MessagePosté le: Ven Mai 26, 2017 22:21    Sujet du message: Les Fantômes d'Ismaël (Desplechin, 2017) Répondre en citant

Je n'ai pas trouvé le film plus mal-aimable ou plus mal foutu que les précédents. Ce qui a peut-être surpris et déçu les spectateurs, c'est que le film ne crée un vague suspense autour du retour de Carlotta/Cotillard (qui est-elle ? que veut-elle ?) que pour l'abandonner très vite au profit de scènes de délire fiévreux déjà vues dans la plupart des films avec Amalric. On a dans ce curieux virage narratif quelque chose de parlant, qui en dit long sur les blocages de Desplechin.

Est-ce que cette histoire de femme disparue l’intéressait ? J’en doute.

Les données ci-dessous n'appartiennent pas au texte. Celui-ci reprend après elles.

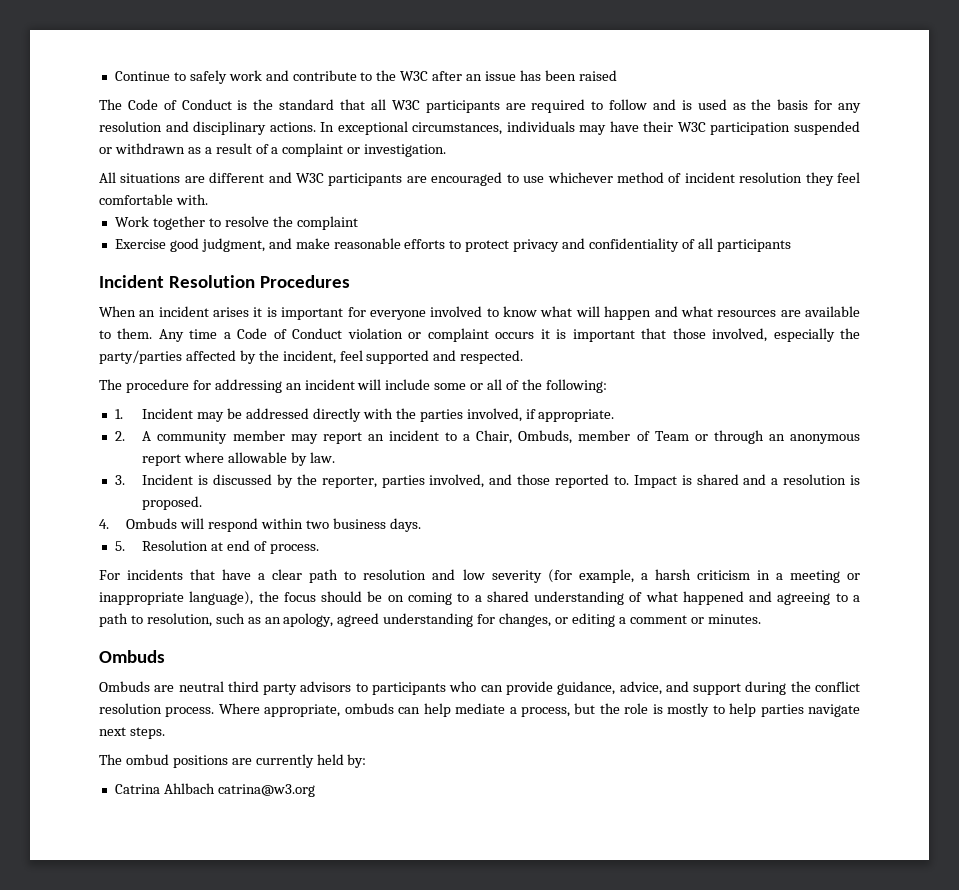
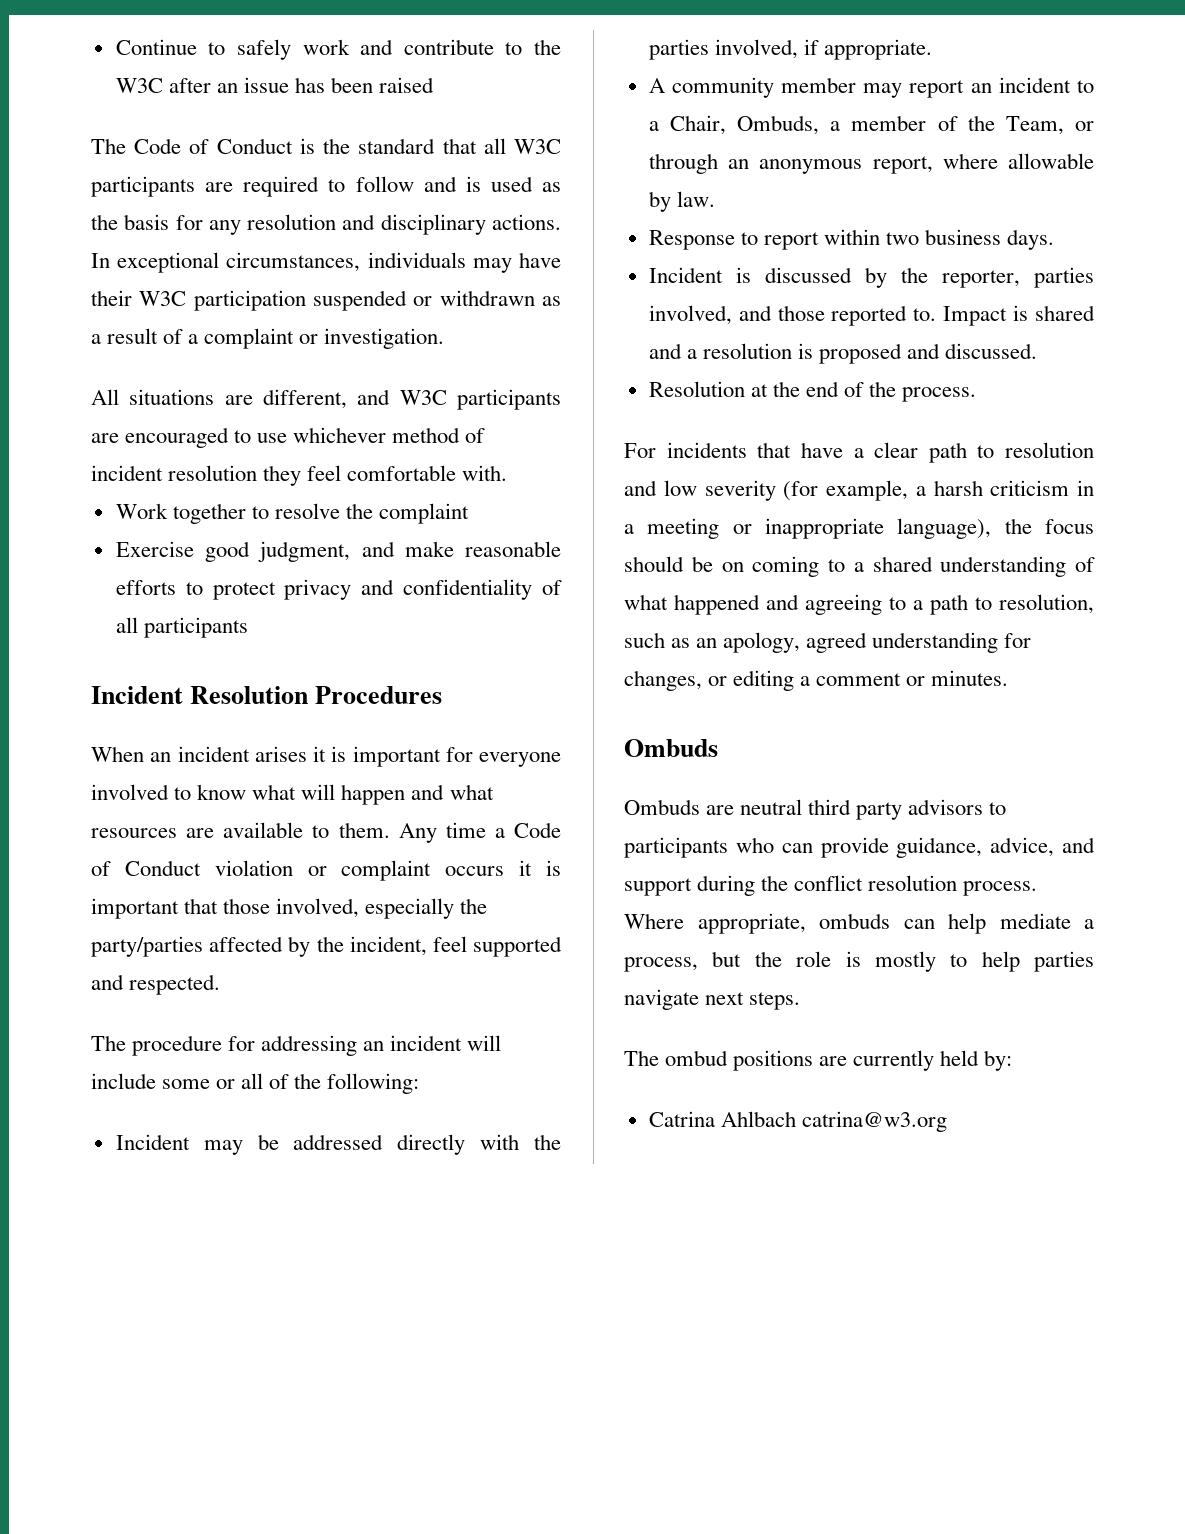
- All situations are different and W3C participants are encouraged to use whichever method of incident resolution they feel comfortable with.
+ All situations are different, and W3C participants are encouraged to use whichever method of incident resolution they feel comfortable with.
- 1. Incident may be addressed directly with the parties involved, if appropriate.
+ Incident may be addressed directly with the parties involved, if appropriate.
- 2. A community member may report an incident to a Chair, Ombuds, member of Team or through an anonymous report where allowable by law.
+ A community member may report an incident to a Chair, Ombuds, a member of the Team, or through an anonymous report, where allowable by law.
- 3. Incident is discussed by the reporter, parties involved, and those reported to.
+ Response to report within two business days.
+ Incident is discussed by the reporter, parties involved, and those reported to.
- Impact is shared and a resolution is proposed.
- 4. Ombuds will respond within two business days.
- 5. Resolution at end of process.
+ Impact is shared and a resolution is proposed and discussed.
+ Resolution at the end of the process.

Vu comme il enchaîne les scènes explicatives, il s’est peut-être amusé sincèrement à enquêter sur les droits d’une personne qui revient après avoir été déclarée décédée. Mais c’est moyennement intéressant pour le spectateur, qui préfère évidemment les histoires de personnages tordus aux problématiques administratives.

Carlotta n’est pas tordue, pas plus que Sylvia/Gainsbourg. Ni l’une ni l’autre n’existe, sauf (un peu) dans leur rivalité : ça donne les deux meilleures scènes du film, quand Carlotta danse puis que Sylvia l’engueule sur la terrasse. À part ça, elles sont de purs et simples faire-valoir du personnage masculin qui fait jouir l’une et donne un enfant à l’autre.

On parle beaucoup du côté romanesque des films d’AD mais ce qui frappe dans ce nouveau film, c’est à quel point il ne raconte rien. Le récit tourne en rond autour d’un intellectuel un peu timbré mais sans doute doué (son prod l’adore) et en tout cas séduisant malgré son air de clochard qui dissimule, forcément, un prince (c’est dit et redit par Sylvia).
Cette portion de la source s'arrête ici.